Collected data
>>>

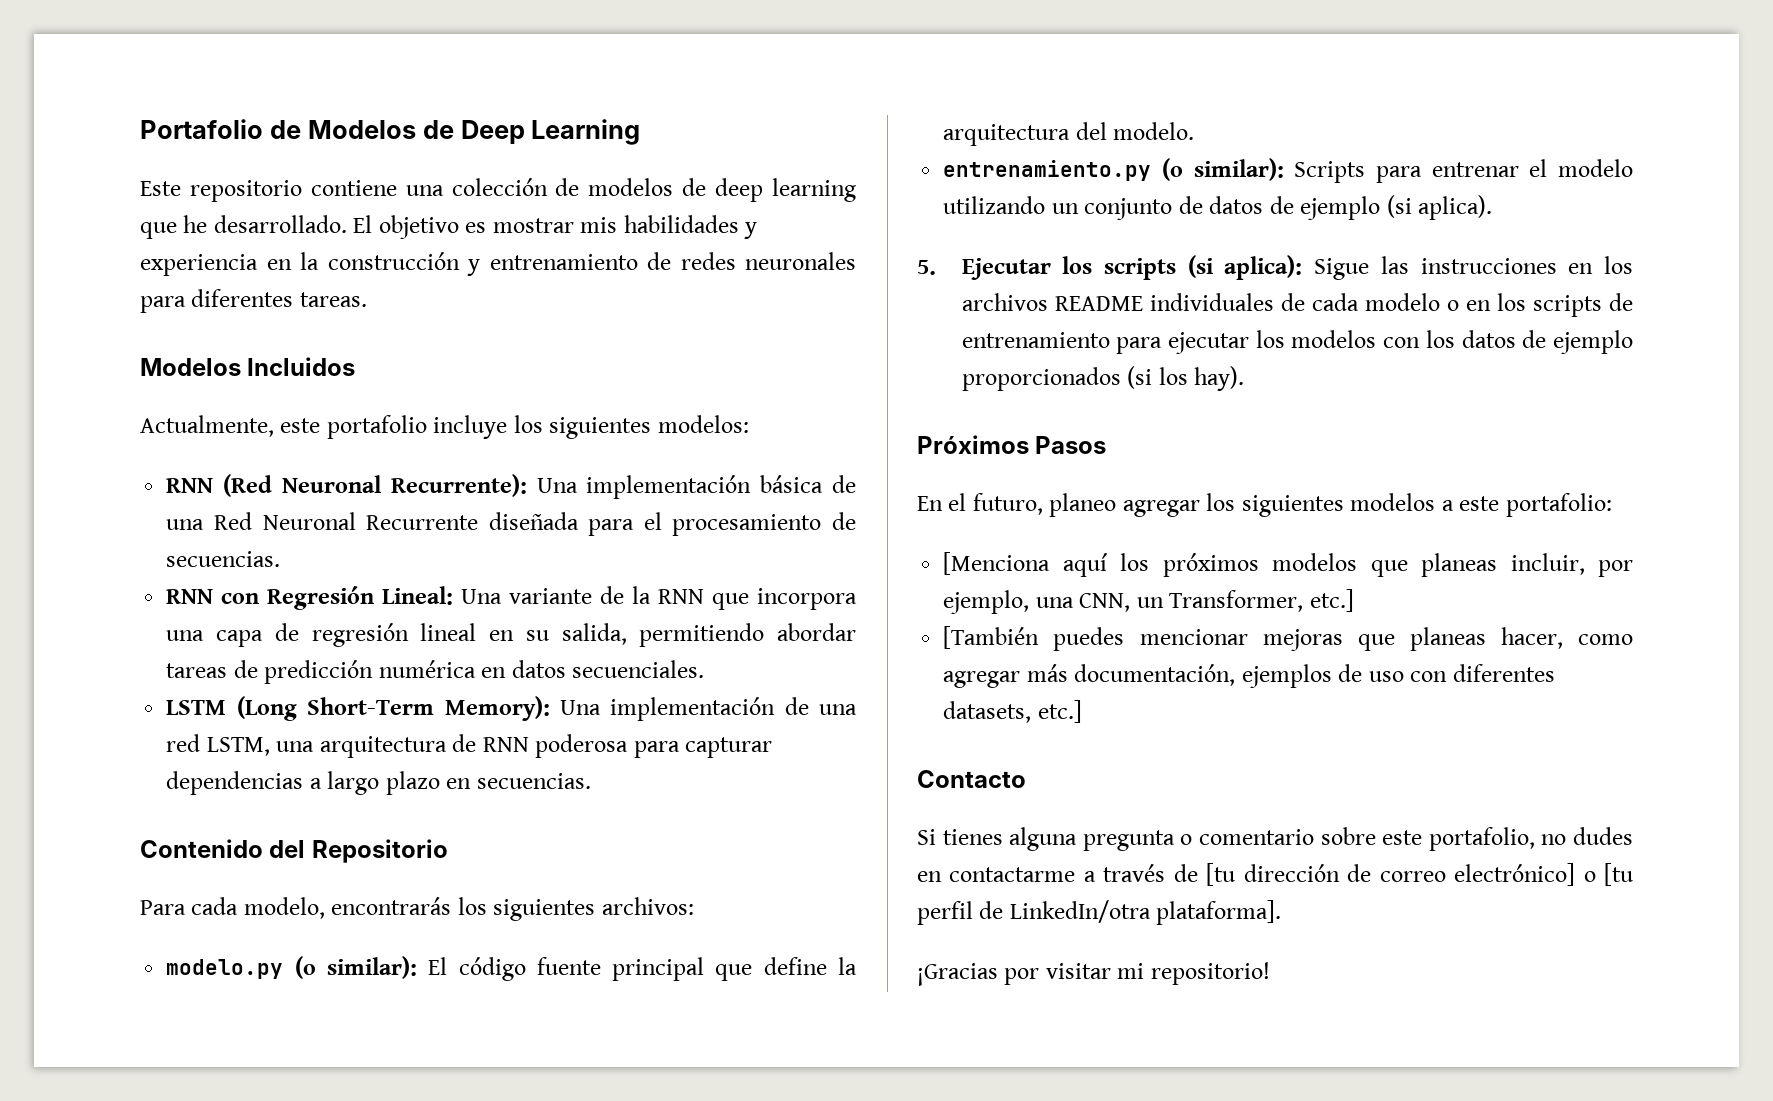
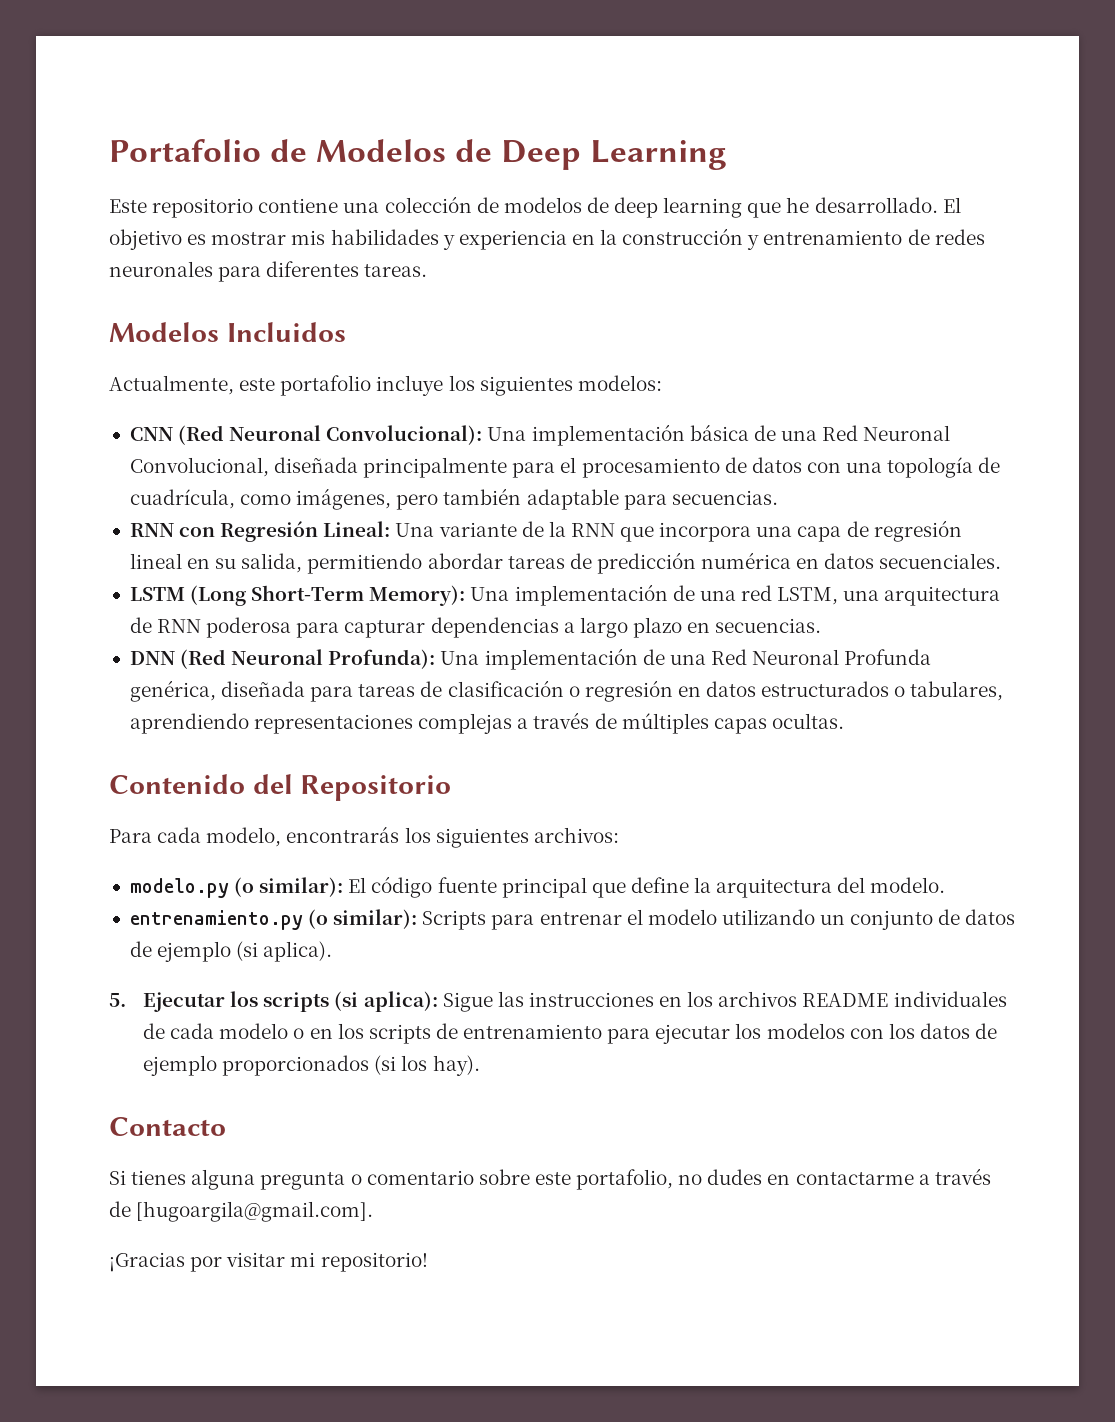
- RNN (Red Neuronal Recurrente): Una implementación básica de una Red Neuronal Recurrente diseñada para el procesamiento de secuencias.
+ CNN (Red Neuronal Convolucional): Una implementación básica de una Red Neuronal Convolucional, diseñada principalmente para el procesamiento de datos con una topología de cuadrícula, como imágenes, pero también adaptable para secuencias.
+ DNN (Red Neuronal Profunda): Una implementación de una Red Neuronal Profunda genérica, diseñada para tareas de clasificación o regresión en datos estructurados o tabulares, aprendiendo representaciones complejas a través de múltiples capas ocultas.
- Próximos Pasos
- En el futuro, planeo agregar los siguientes modelos a este portafolio:
- [Menciona aquí los próximos modelos que planeas incluir, por ejemplo, una CNN, un Transformer, etc.]
- [También puedes mencionar mejoras que planeas hacer, como agregar más documentación, ejemplos de uso con diferentes datasets, etc.]
- Si tienes alguna pregunta o comentario sobre este portafolio, no dudes en contactarme a través de [tu dirección de correo electrónico] o [tu perfil de LinkedIn/otra plataforma].
+ Si tienes alguna pregunta o comentario sobre este portafolio, no dudes en contactarme a través de [hugoargila@gmail.com].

<<<

*Task to complete*. Give every line of the data above again as it stands; the pictures stay out.

*Answer*.
- RNN (Red Neuronal Recurrente): Una implementación básica de una Red Neuronal Recurrente diseñada para el procesamiento de secuencias.
+ CNN (Red Neuronal Convolucional): Una implementación básica de una Red Neuronal Convolucional, diseñada principalmente para el procesamiento de datos con una topología de cuadrícula, como imágenes, pero también adaptable para secuencias.
+ DNN (Red Neuronal Profunda): Una implementación de una Red Neuronal Profunda genérica, diseñada para tareas de clasificación o regresión en datos estructurados o tabulares, aprendiendo representaciones complejas a través de múltiples capas ocultas.
- Próximos Pasos
- En el futuro, planeo agregar los siguientes modelos a este portafolio:
- [Menciona aquí los próximos modelos que planeas incluir, por ejemplo, una CNN, un Transformer, etc.]
- [También puedes mencionar mejoras que planeas hacer, como agregar más documentación, ejemplos de uso con diferentes datasets, etc.]
- Si tienes alguna pregunta o comentario sobre este portafolio, no dudes en contactarme a través de [tu dirección de correo electrónico] o [tu perfil de LinkedIn/otra plataforma].
+ Si tienes alguna pregunta o comentario sobre este portafolio, no dudes en contactarme a través de [hugoargila@gmail.com].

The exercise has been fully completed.